→ Task requirements:
For every record that follows, transcribe the text exactly and leave any image out.

→ Recorded data:

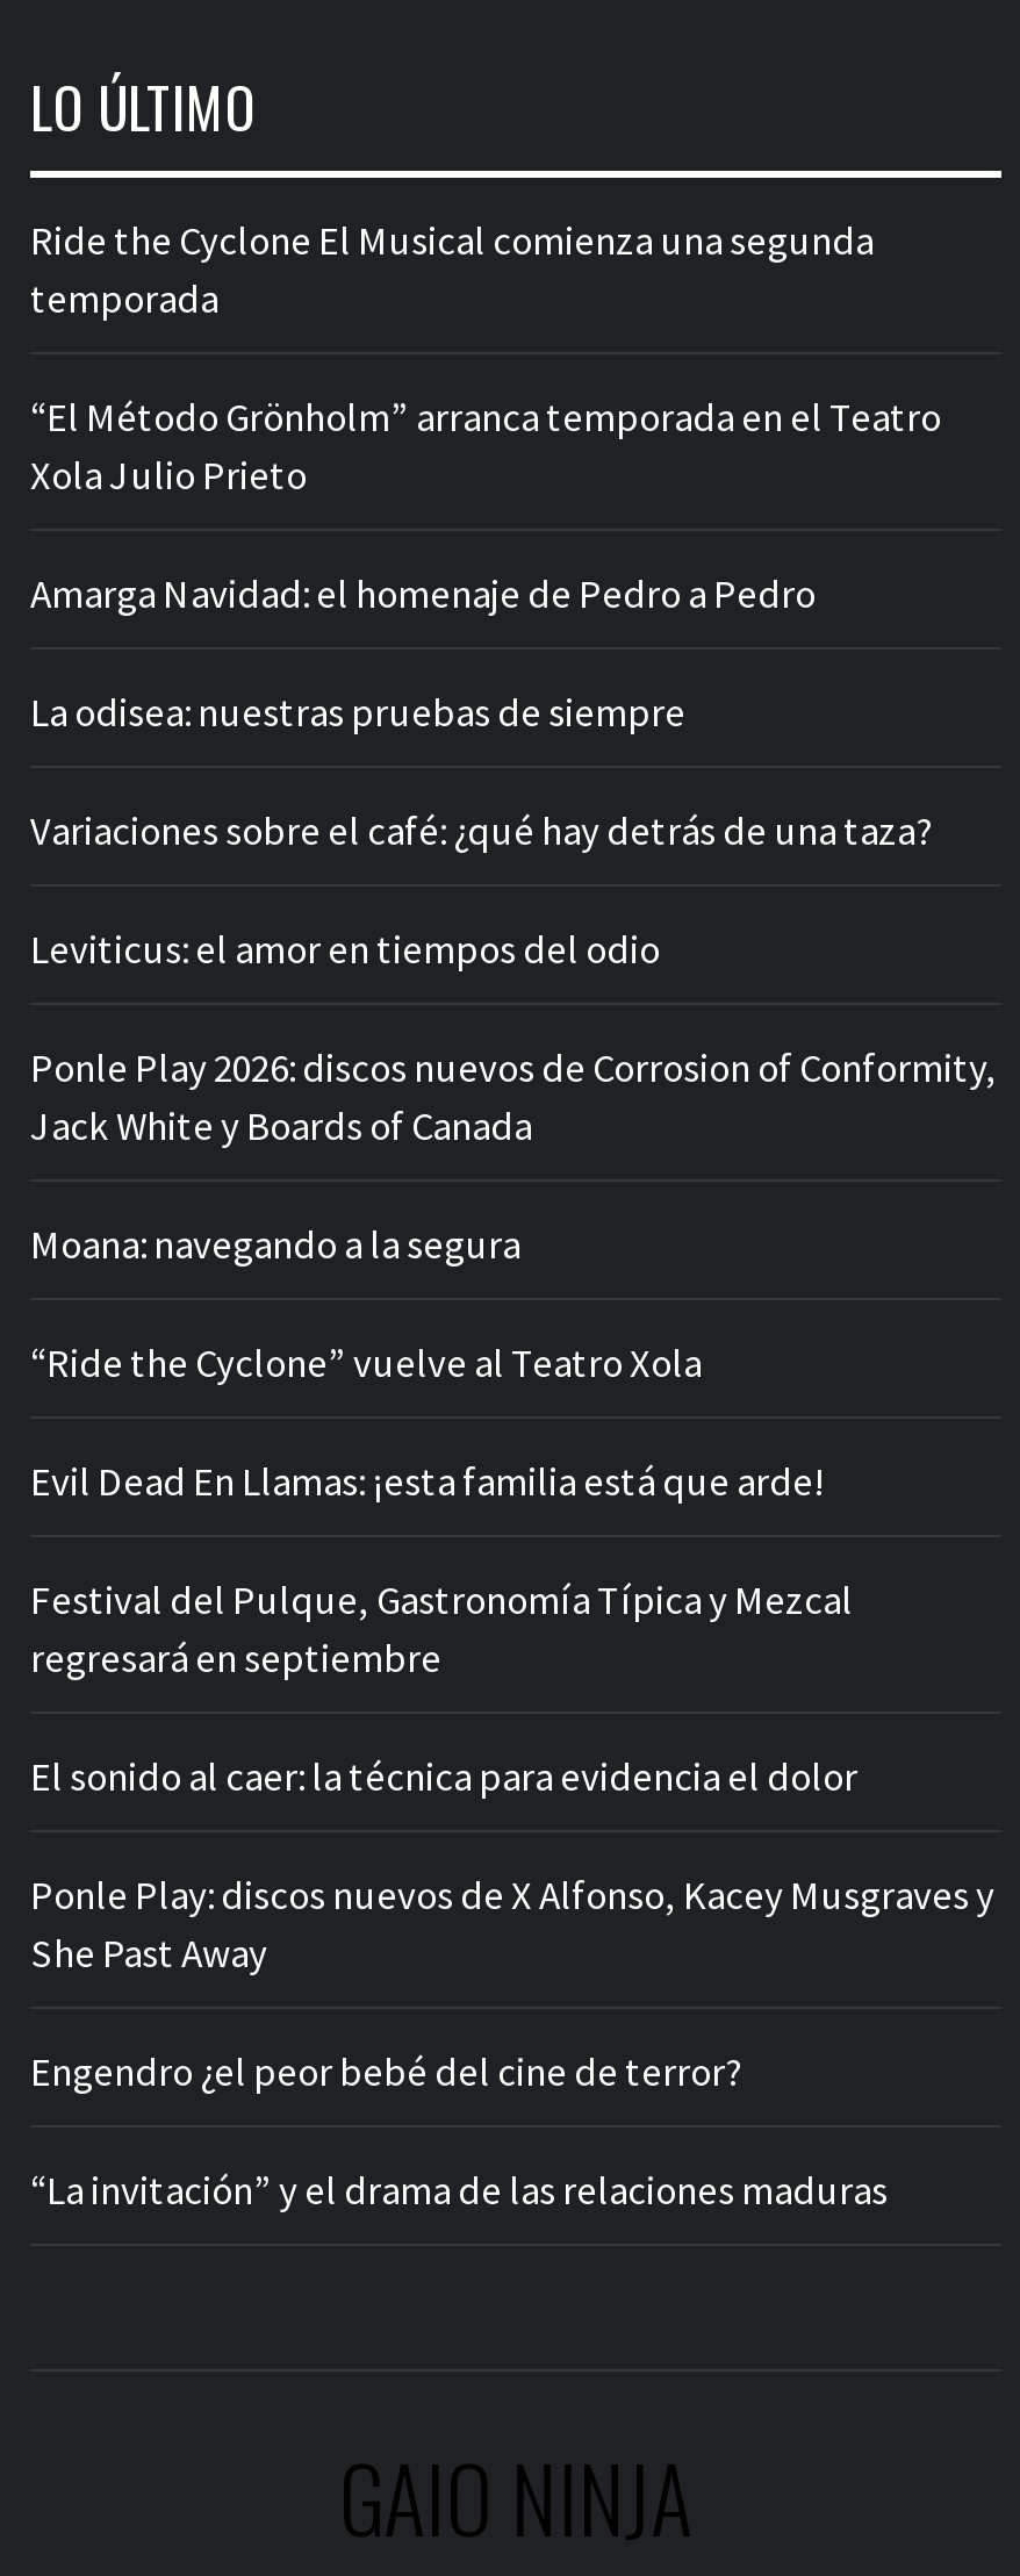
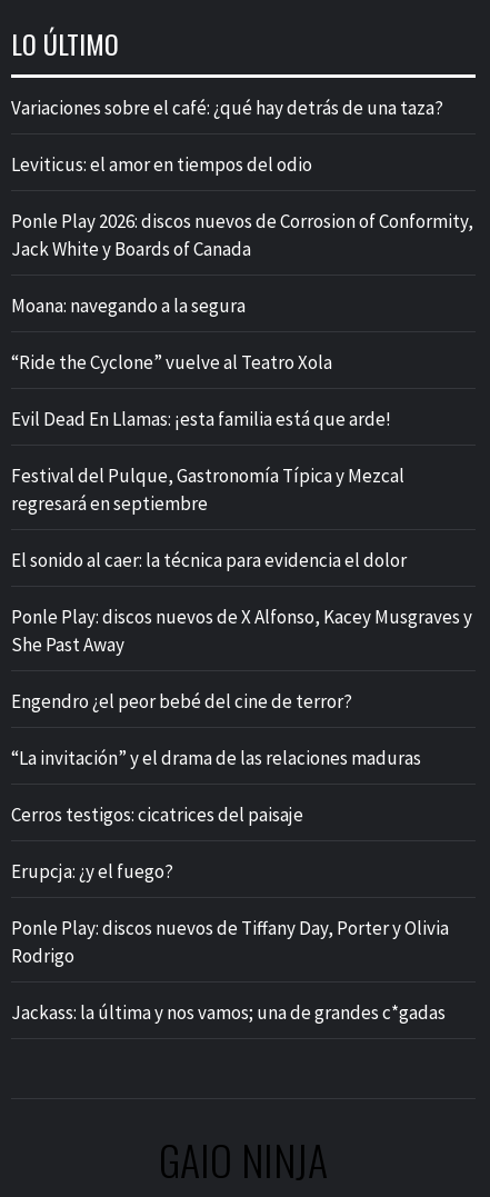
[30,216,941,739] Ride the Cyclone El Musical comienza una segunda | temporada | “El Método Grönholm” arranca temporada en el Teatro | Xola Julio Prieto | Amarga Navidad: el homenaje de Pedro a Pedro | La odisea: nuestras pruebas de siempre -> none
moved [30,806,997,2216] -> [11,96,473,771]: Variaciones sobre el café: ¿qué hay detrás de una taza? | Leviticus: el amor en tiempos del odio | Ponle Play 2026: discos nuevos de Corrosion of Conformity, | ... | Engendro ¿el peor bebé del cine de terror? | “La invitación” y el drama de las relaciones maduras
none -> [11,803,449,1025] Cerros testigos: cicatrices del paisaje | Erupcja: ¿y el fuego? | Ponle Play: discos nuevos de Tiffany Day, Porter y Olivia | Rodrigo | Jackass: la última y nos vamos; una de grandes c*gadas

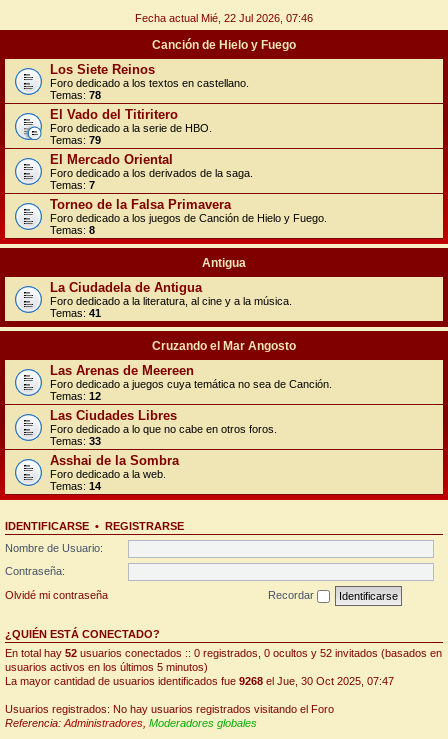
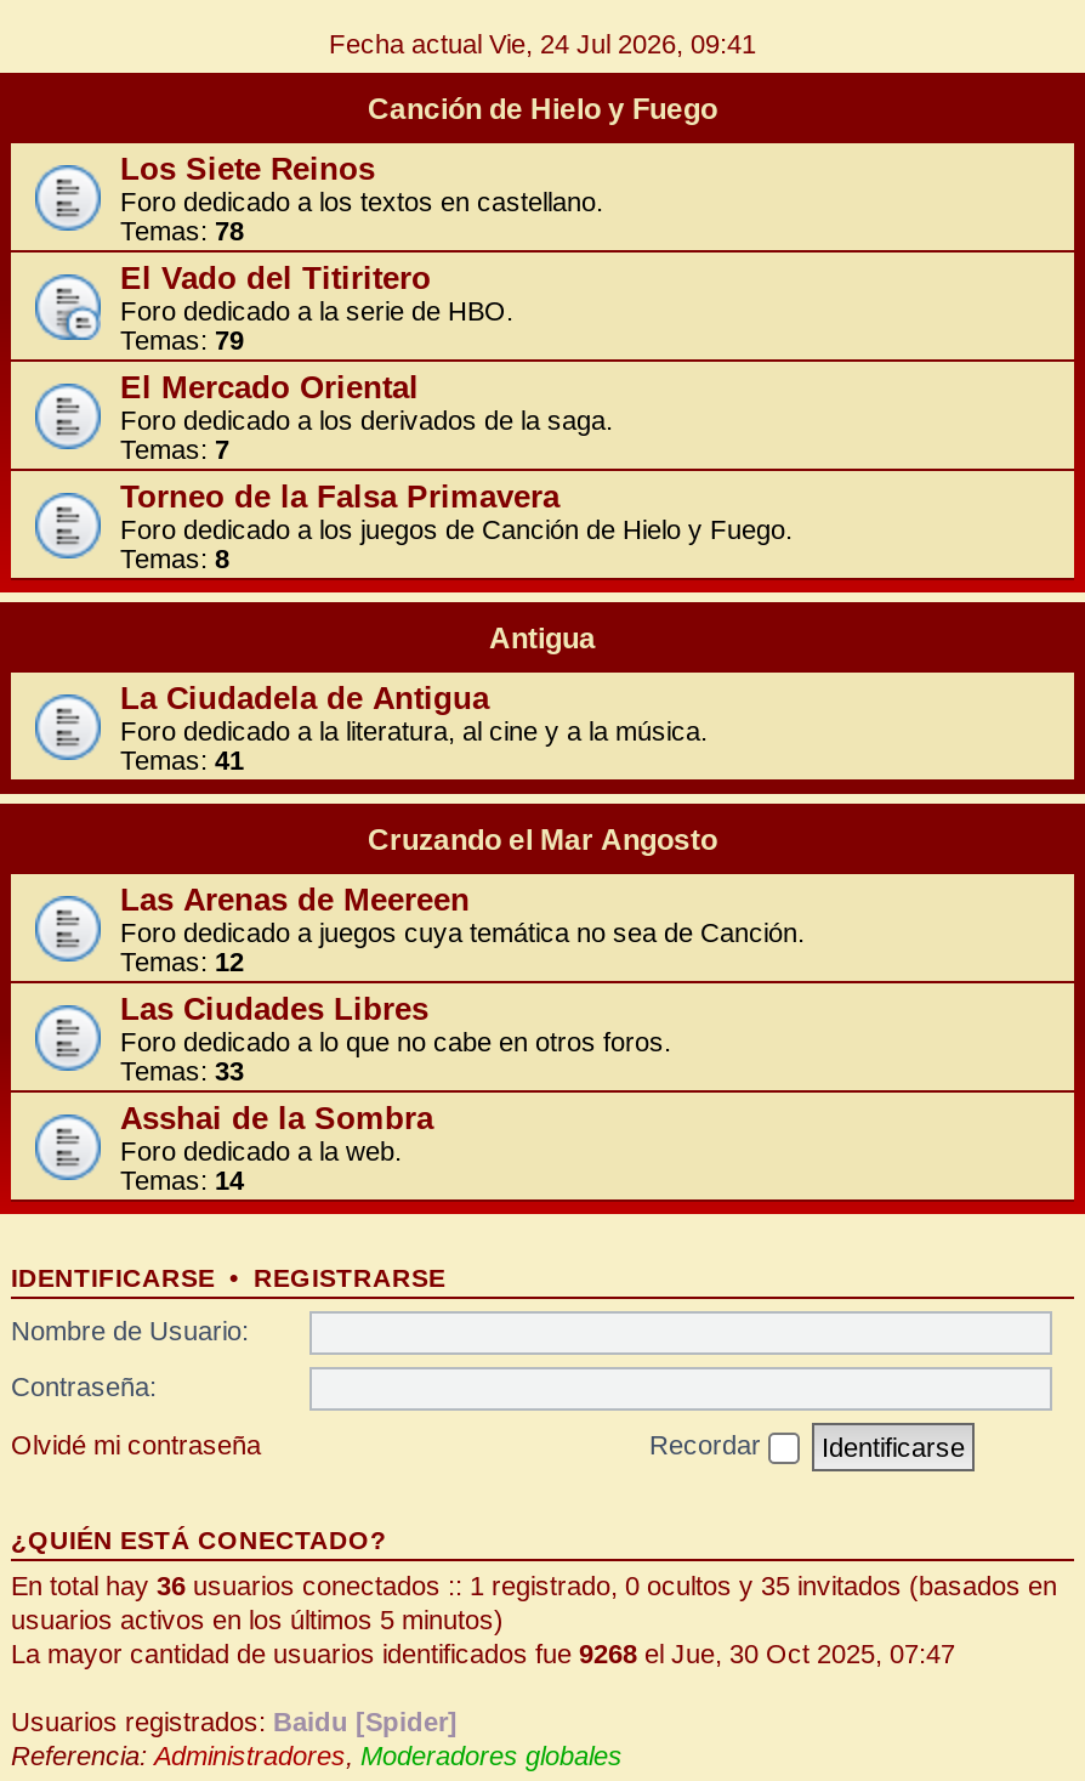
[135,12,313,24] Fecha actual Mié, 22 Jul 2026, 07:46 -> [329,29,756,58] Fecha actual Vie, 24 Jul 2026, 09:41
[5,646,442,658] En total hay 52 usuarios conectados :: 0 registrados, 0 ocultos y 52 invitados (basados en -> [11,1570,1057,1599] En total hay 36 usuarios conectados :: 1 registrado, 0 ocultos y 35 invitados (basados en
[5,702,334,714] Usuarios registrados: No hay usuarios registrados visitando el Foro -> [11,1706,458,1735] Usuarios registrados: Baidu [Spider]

→ Exercise result:
[30,216,941,739] Ride the Cyclone El Musical comienza una segunda | temporada | “El Método Grönholm” arranca temporada en el Teatro | Xola Julio Prieto | Amarga Navidad: el homenaje de Pedro a Pedro | La odisea: nuestras pruebas de siempre -> none
moved [30,806,997,2216] -> [11,96,473,771]: Variaciones sobre el café: ¿qué hay detrás de una taza? | Leviticus: el amor en tiempos del odio | Ponle Play 2026: discos nuevos de Corrosion of Conformity, | ... | Engendro ¿el peor bebé del cine de terror? | “La invitación” y el drama de las relaciones maduras
none -> [11,803,449,1025] Cerros testigos: cicatrices del paisaje | Erupcja: ¿y el fuego? | Ponle Play: discos nuevos de Tiffany Day, Porter y Olivia | Rodrigo | Jackass: la última y nos vamos; una de grandes c*gadas

[135,12,313,24] Fecha actual Mié, 22 Jul 2026, 07:46 -> [329,29,756,58] Fecha actual Vie, 24 Jul 2026, 09:41
[5,646,442,658] En total hay 52 usuarios conectados :: 0 registrados, 0 ocultos y 52 invitados (basados en -> [11,1570,1057,1599] En total hay 36 usuarios conectados :: 1 registrado, 0 ocultos y 35 invitados (basados en
[5,702,334,714] Usuarios registrados: No hay usuarios registrados visitando el Foro -> [11,1706,458,1735] Usuarios registrados: Baidu [Spider]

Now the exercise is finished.